Segment Start: Information given

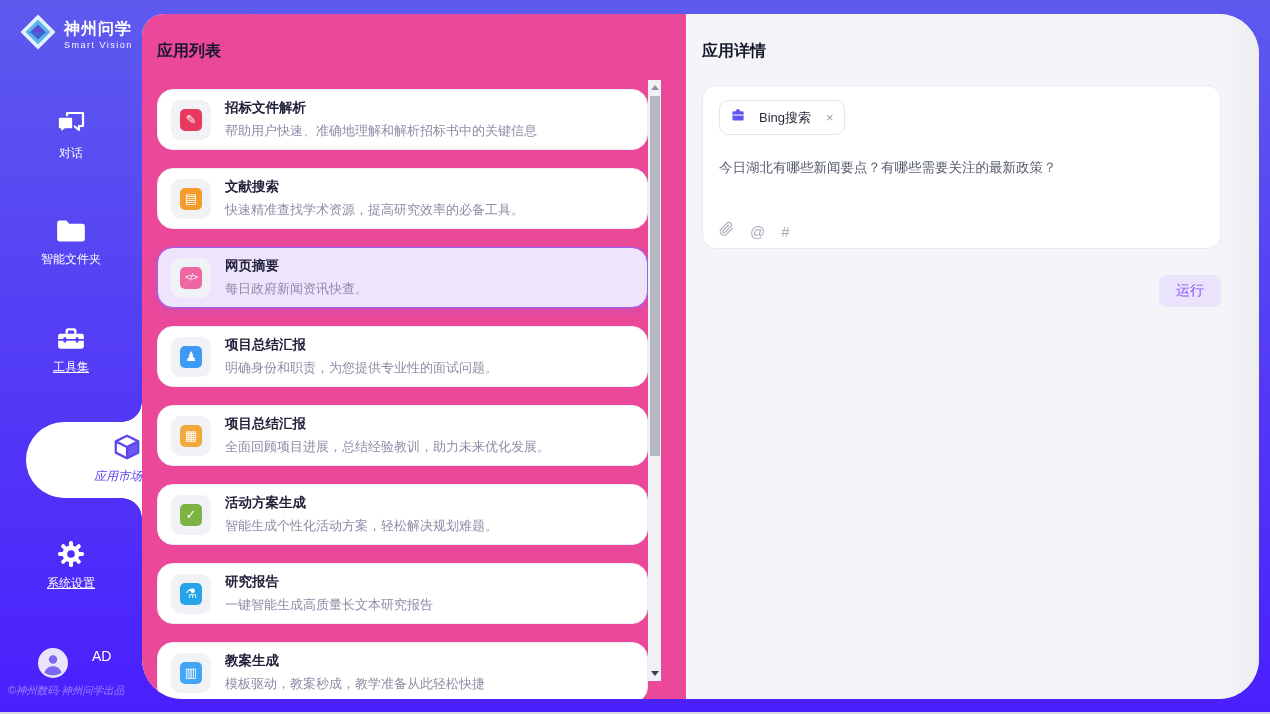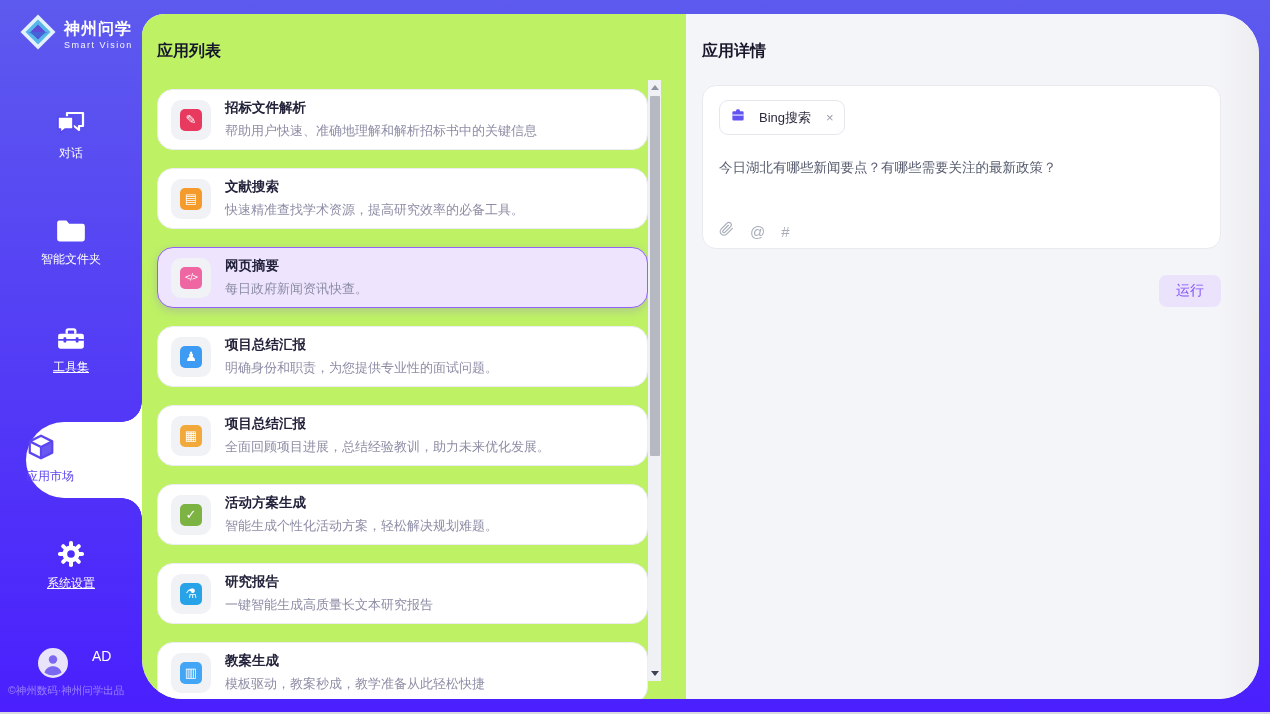--- a/index.html
+++ b/index.html
@@ -16,36 +16,36 @@
   .logo { position:absolute; left:18px; top:12px; display:flex; align-items:center; gap:6px; }
   .logo-text-cn { font-size:16px; font-weight:bold; letter-spacing:1px; }
   .logo-text-en { font-size:9px; letter-spacing:1.5px; opacity:.95; }
   .nav-item { position:absolute; left:0; width:142px; text-align:center; cursor:pointer; }
   .nav-item .ic { display:flex; justify-content:center; }
   .nav-label { font-size:12px; margin-top:7px; color:#fff; }
   .nav-label.underlined { text-decoration:underline; }
   .nav-chat { top:110px; } .nav-folder { top:218px; } .nav-tools { top:326px; } .nav-settings { top:540px; }
 
   .active-bump { position:absolute; left:26px; top:422px; width:116px; height:76px; background:#fff;
-    border-radius:38px 0 0 38px; text-align:left; padding-top:10px; cursor:pointer; }
+    border-radius:38px 0 0 38px; text-align:right; padding-top:10px; cursor:pointer;font-style:italic; }
   .fillet { position:absolute; right:0; width:20px; height:20px; }
   .fillet-top { top:402px; background:radial-gradient(circle at 0 0, #5338f7 19.5px, #fff 20px); }
   .fillet-bottom { top:498px; background:radial-gradient(circle at 0 100%, #5030f9 19.5px, #fff 20px); }
   .active-bump .nav-label { color:#5b46f0; margin-top:2px; }
 
   .user-row { position:absolute; left:38px; top:648px; display:flex; align-items:flex-start; gap:24px; }
   .user-name { font-size:14px; color:#fff; }
-  .sidebar-footer { position:absolute; left:8px; top:684px; font-size:10.5px; color:rgba(255,255,255,.42); white-space:nowrap; }
+  .sidebar-footer { position:absolute; left:8px; top:684px; font-size:10.5px; color:rgba(255,255,255,.42); white-space:nowrap;font-style:italic; }
 
   
   .content { position:absolute; left:142px; top:14px; width:1117px; height:685px;
     border-radius:22px 40px 40px 40px; overflow:hidden; display:flex; background:#fff; }
 
   
-  .list-panel { width:544px; background:#bef264; padding:27px 0 0 15px; position:relative; }
+  .list-panel { width:544px; background:#ec4899; padding:27px 0 0 15px; position:relative; }
   .panel-title { font-size:16px; font-weight:bold; color:#17172b; }
   .app-list { margin-top:27px; width:491px; }
   .app-card { display:flex; align-items:center; gap:14px; height:61px; margin-bottom:18px;
     border:1px solid #ececf2; border-radius:16px; padding:0 13px; background:#fff; cursor:pointer; }
   .app-card.selected { background:#eee4fd; border-color:#9263f8; box-shadow:0 3px 10px rgba(139,92,246,.28); }
   .app-icon-sq { width:40px; height:40px; border-radius:10px; background:#f1f2f6; flex:none;
     display:flex; align-items:center; justify-content:center; }
   .glyph { width:22px; height:22px; border-radius:5px; color:#fff; font-size:13px; line-height:22px;
     text-align:center; display:block; font-family:"DejaVu Sans", sans-serif; }
   .glyph.small { font-size:8px; letter-spacing:-1px; }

Segment End: Information given

▶ [How to complete this task]: Could you tally the lines in these records that contain the word "footer" and give only the result?

▶ [Solution to this task]: 2